8 comments on “Pope makes former Anglican bishops monsignori

  1. Brien says:

    Signing bonuses?

  2. kmh1 says:

    #1: 200 years off purgatory.

  3. MichaelA says:

    So the ordinariate effectively has its own episcopate, with Msgr Newton as archbishop and Msgrs Broadhurst and Burnham as bishops, in all but name. So much for the RCs who predicted this could never happen.
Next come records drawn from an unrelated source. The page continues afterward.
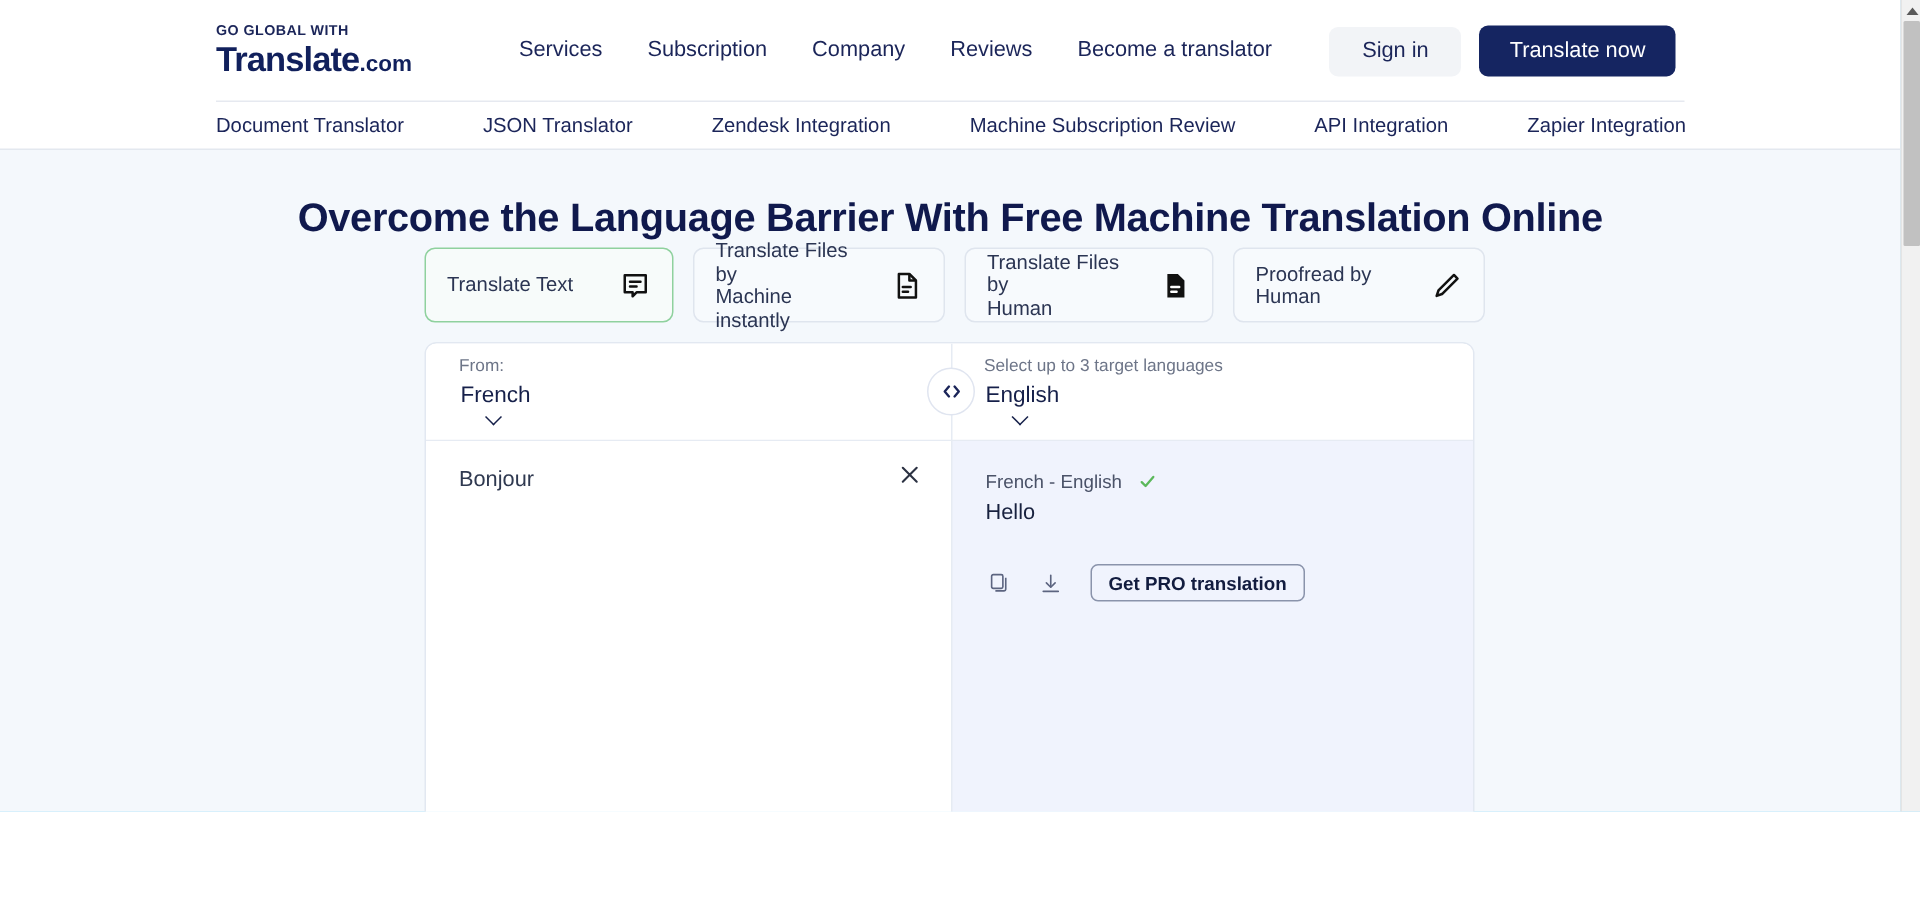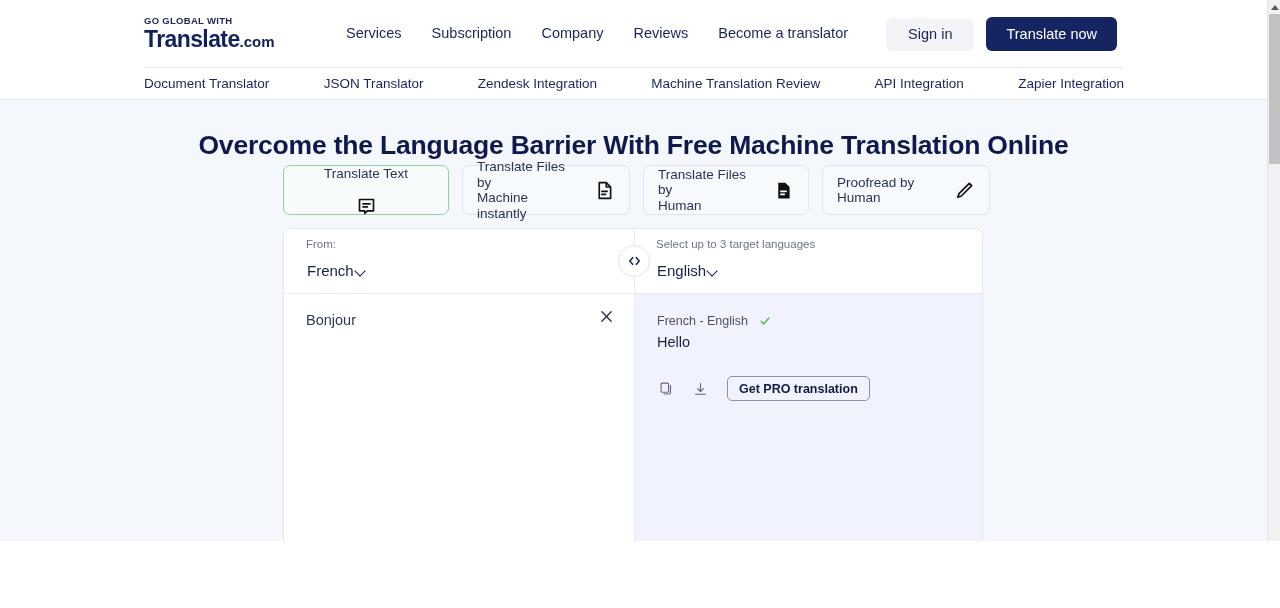--- a/index.html
+++ b/index.html
@@ -418,7 +418,7 @@
       <a href="#">Document Translator</a>
       <a href="#">JSON Translator</a>
       <a href="#">Zendesk Integration</a>
-      <a href="#">Machine Translation Review</a>
+      <a href="#">Machine Subscription Review</a>
       <a href="#">API Integration</a>
       <a href="#">Zapier Integration</a>
     </div>

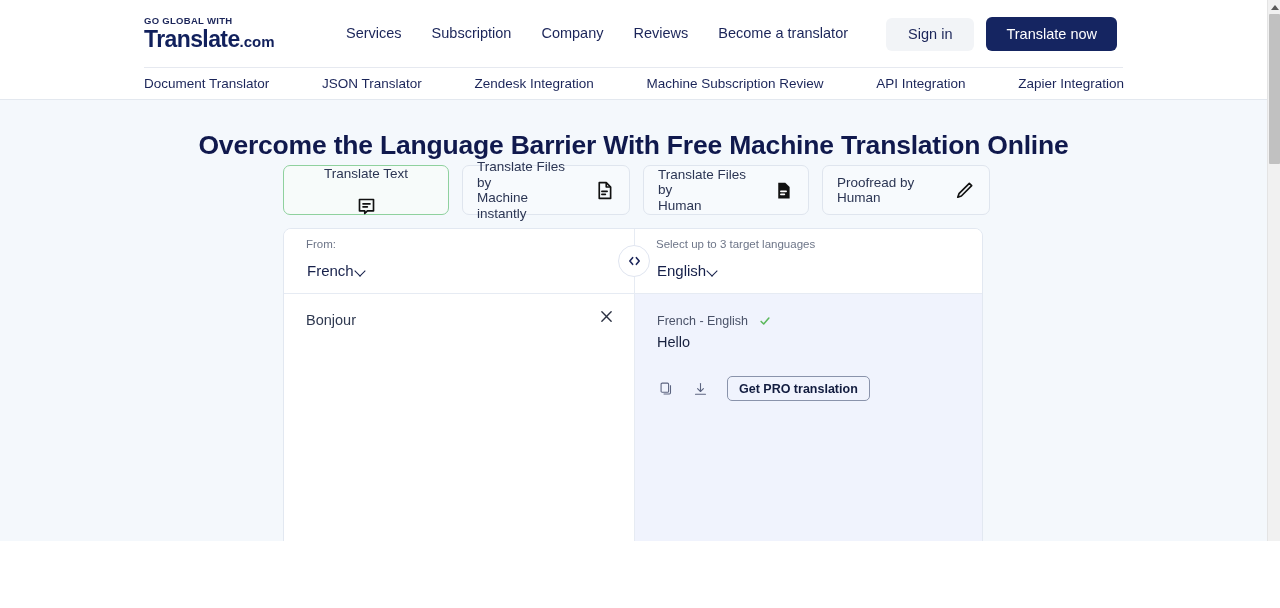--- a/index.html
+++ b/index.html
@@ -182,7 +182,7 @@
     white-space: pre-line;
   }
   .tab .tab-icon { flex: none; color: #141414; display:flex; align-items:center; }
-  .tab-w1 { width: 166px; flex-direction: column; }
+  .tab-w1 { width: 166px; }
   .tab-w2 { width: 168px; }
   .tab-w3 { width: 166px; }
   .tab-w4 { width: 168px; }

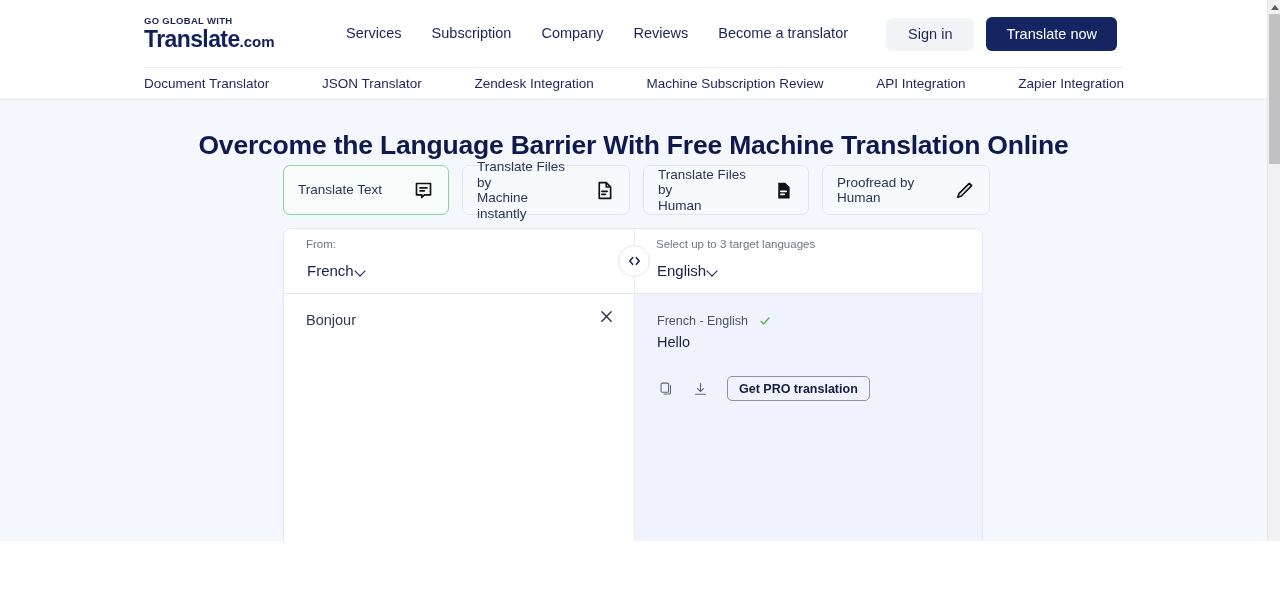--- a/index.html
+++ b/index.html
@@ -228,6 +228,7 @@
     padding: 0 11px;
     border-radius: 6px;
     cursor: pointer;
+    flex-direction: column;
   }
   .lang-select .lang-name {
     font-size: 15px;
    And the local RC bishops will have no influence or effect on the Ordinariate, except to the extent that his Holiness permits. Quite a shift in power…

  4. TACit says:

    Inasmuch as the Ordinary (here, Msgr Newton) is simply a member of the local Catholic bishops’ Conference (in this instance, of the UK), it isn’t quite accurate to interpret these titular honors as indicating the making of an archbishop and bishops. It seems likely also that one intent is to draw these Ordinariate clergy close to the Pope, as the titles confer membership in the ‘Papal Family’ (can be looked up on Wikipedia, that’s what I did). It could also be they are a way to indicate respect for their past ministries as Anglicans; in fact, it is said that Cardinal Ratzinger used to address Msgr Graham Leonard after his conversion as ‘Bishop Leonard’. It seems Pope Benedict had been thinking about these developments a long time in advance…..

  5. TACit says:

    Actually, I guess it’s the CBC of England and Wales, or ‘CBCE&W’, and not the UK – sorry about that.

  6. Adam 12 says:

    Where is the laiety in all this, however, and how can they hold on to any vestiges of Anglican identity as their clergy become absorbed in a different millieu?

  7. Fr. J. says:

    3. Yes. People are catching on. Glad to see it. The key is the word, “ordinary.” An ordinary is anyone who exercises authority like a diocesan bishop, but who is not necessarily a bishop. Likewise, not all bishops are ordinaries. The head bishop of a diocese is its ordinary. Priests who are the administrators of dioceses between bishops are ordinaries. Provincial superiors of clerical religious orders are ordinaries. Auxiliary bishops are not ordinaries.

    Ordinaries have a kind of final authority unless there is an extraordinary intervention from Rome which is extremely rare, such as with Cardinal Law in Boston.

    So, these priests, now monsignori, will exercise the quite final authority of bishops without technically being bishops. The solution is canonical genius!

  8. Sam Keyes says:

    The whole thing suggests how irrelevant Apostolica Curae is, despite the protestations of ultramontane Catholics and Anglo-Catholics who imagine the former to be ubiquitous. Yes, they had to be re-ordained — as Fr Hunwicke has said, that is the [i]juridical[/i] submission necessary; but no one denied his priesthood (some even had celebratory final masses as Anglicans), and no one in the RC hierarchy (outside of England, anyway, where some prejudices refuse to die) is treating them like baby priests. Whatever one might say in technical and canonical terms about “validity,” it is clear that the obsession with validity as the [i]sine qua non[/i] of identity is much more prominent in Protestant polemics than in contemporary Catholic practice.